Estoy paranoico. ¿Pero qué cojones me pasa? Será el mar, que me altera. No me siento seguro lejos de tierra firme. Necesito que me dé el aire. Notar el viento en la cara y las gotas de agua saladas colándose en mis orificios nasales.

Un desafortunado accidente, eso dijo la prensa. Lo tildó de desafortunado. Pues sí, terriblemente desafortunado, sobre todo para ellos. Pero necesario. Por eso me quedé muy tranquilo. Es lo que pasa cuando uno sabe que ha hecho lo correcto.

Mucho mejor aquí arriba, en la cubierta. Me acerco a la popa. Me gusta ver el reguero de espuma que deja el barco a su paso. Desborda energía. Me relaja. Además, así quedo fuera del campo de visión de Enrique. Nunca me ha gustado sentirme frágil. Es un signo de debilidad.Y yo soy cualquier cosa menos débil.

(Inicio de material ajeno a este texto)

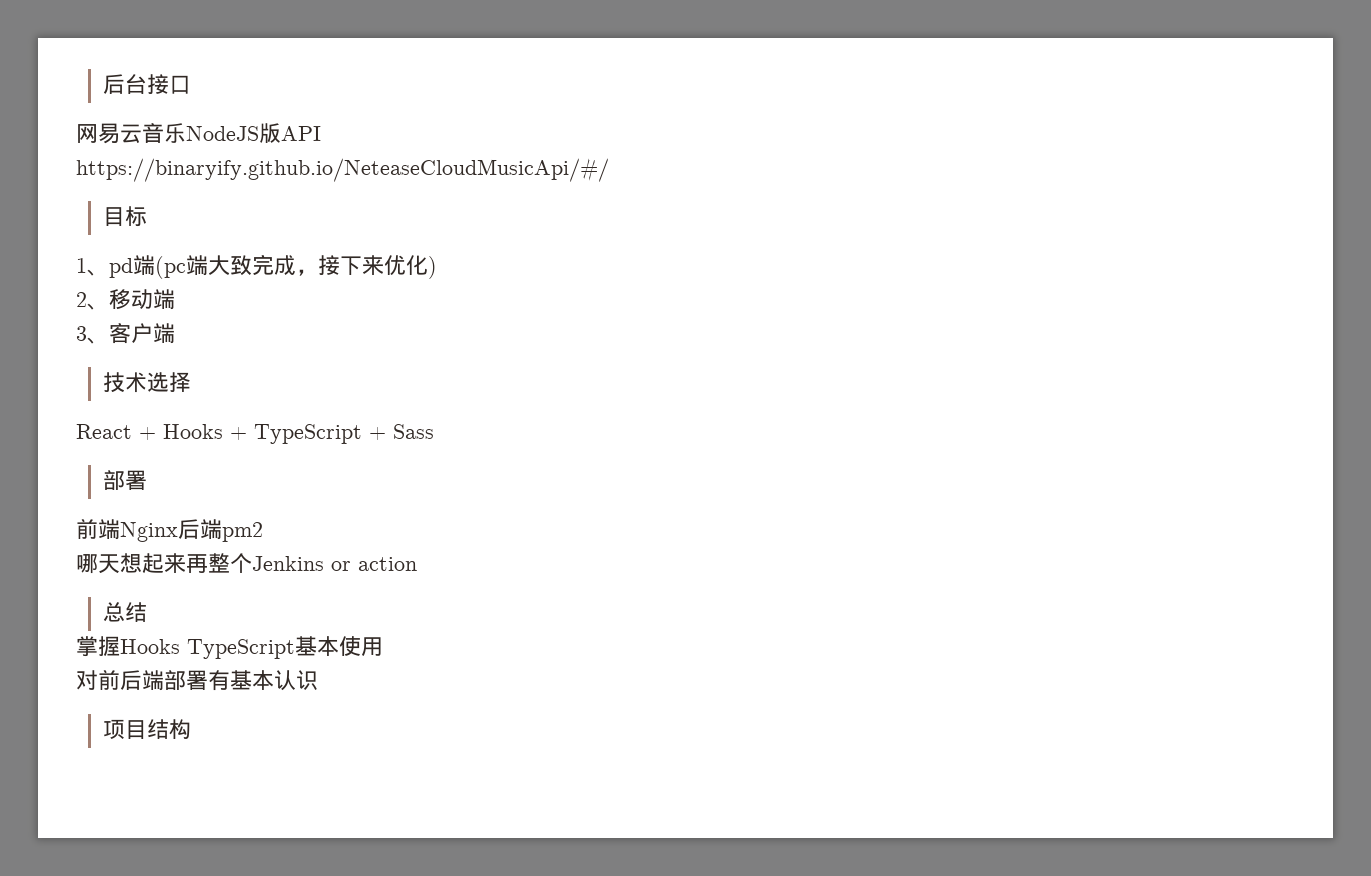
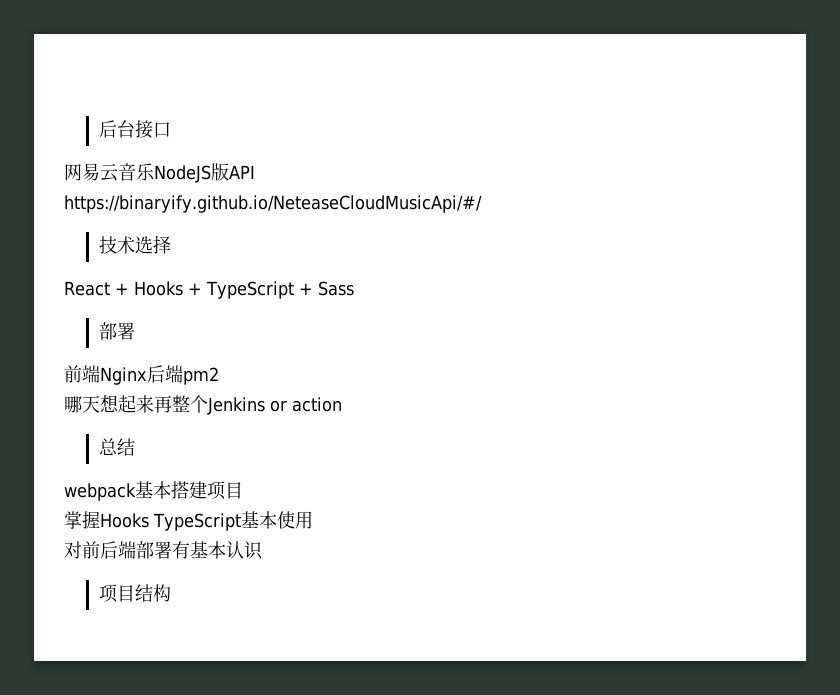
- 目标
- 1、pd端(pc端大致完成，接下来优化)
- 2、移动端
- 3、客户端
+ webpack基本搭建项目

Por eso no entiendo a qué viene esta sensación en el estómago. Por eso pienso que debe ser cosa del guiso, que me ha sentado mal. Es lo único que tiene sentido. Porque si hay alguien que es imposible que se huela lo que pasó, ese es justamente Enrique. Tan pusilánime, tan servil. Mierda. No se me pasa. Empieza a hacer frío. Alguien sube. Qué querrá ahora.

 

Lucien Freud, 1951.

Qué pasa, por qué me miras así. No pongas esa cara de pirado, no te pega nada. ¿Me puedes decir de una puta vez qué hacemos aquí? Me has dicho que era por algo importante, de vida o muerte. Así que o me dices ahora mismo de qué va todo esto o me llevas de regreso al puerto. Ya sabes que odio navegar. Me pones de los nervios. Anda, vete abajo y llévame de vuelta. ¿Pero qué cojones haces? Déjame, suéltame. ¿Se puede saber qué pretendes? Joder, has perdido la cabeza. No lo hagas, escúchame. Te daré lo que quieras, cualquier cosa. En serio. Te lo juro. Mierda. Por favor, para. No, no. Mierda. Por favor, para. ¡Ahhh! Hostia puta. ¿Acaso se te ha ido la pinza? ¿No ves que me voy a caer? No me sueltes. Por lo que más quieras, no me sueltes. Si vuelves a subirme te daré lo que me pidas, sea lo que sea. Lo que quieras. ¡Dime algo, por Dios! Enrique, joder, por tu padre…

–Justamente, por mi padre lo hago. Y esto es lo único que quiero. No necesito nada más. Hasta nunca, gilipollas.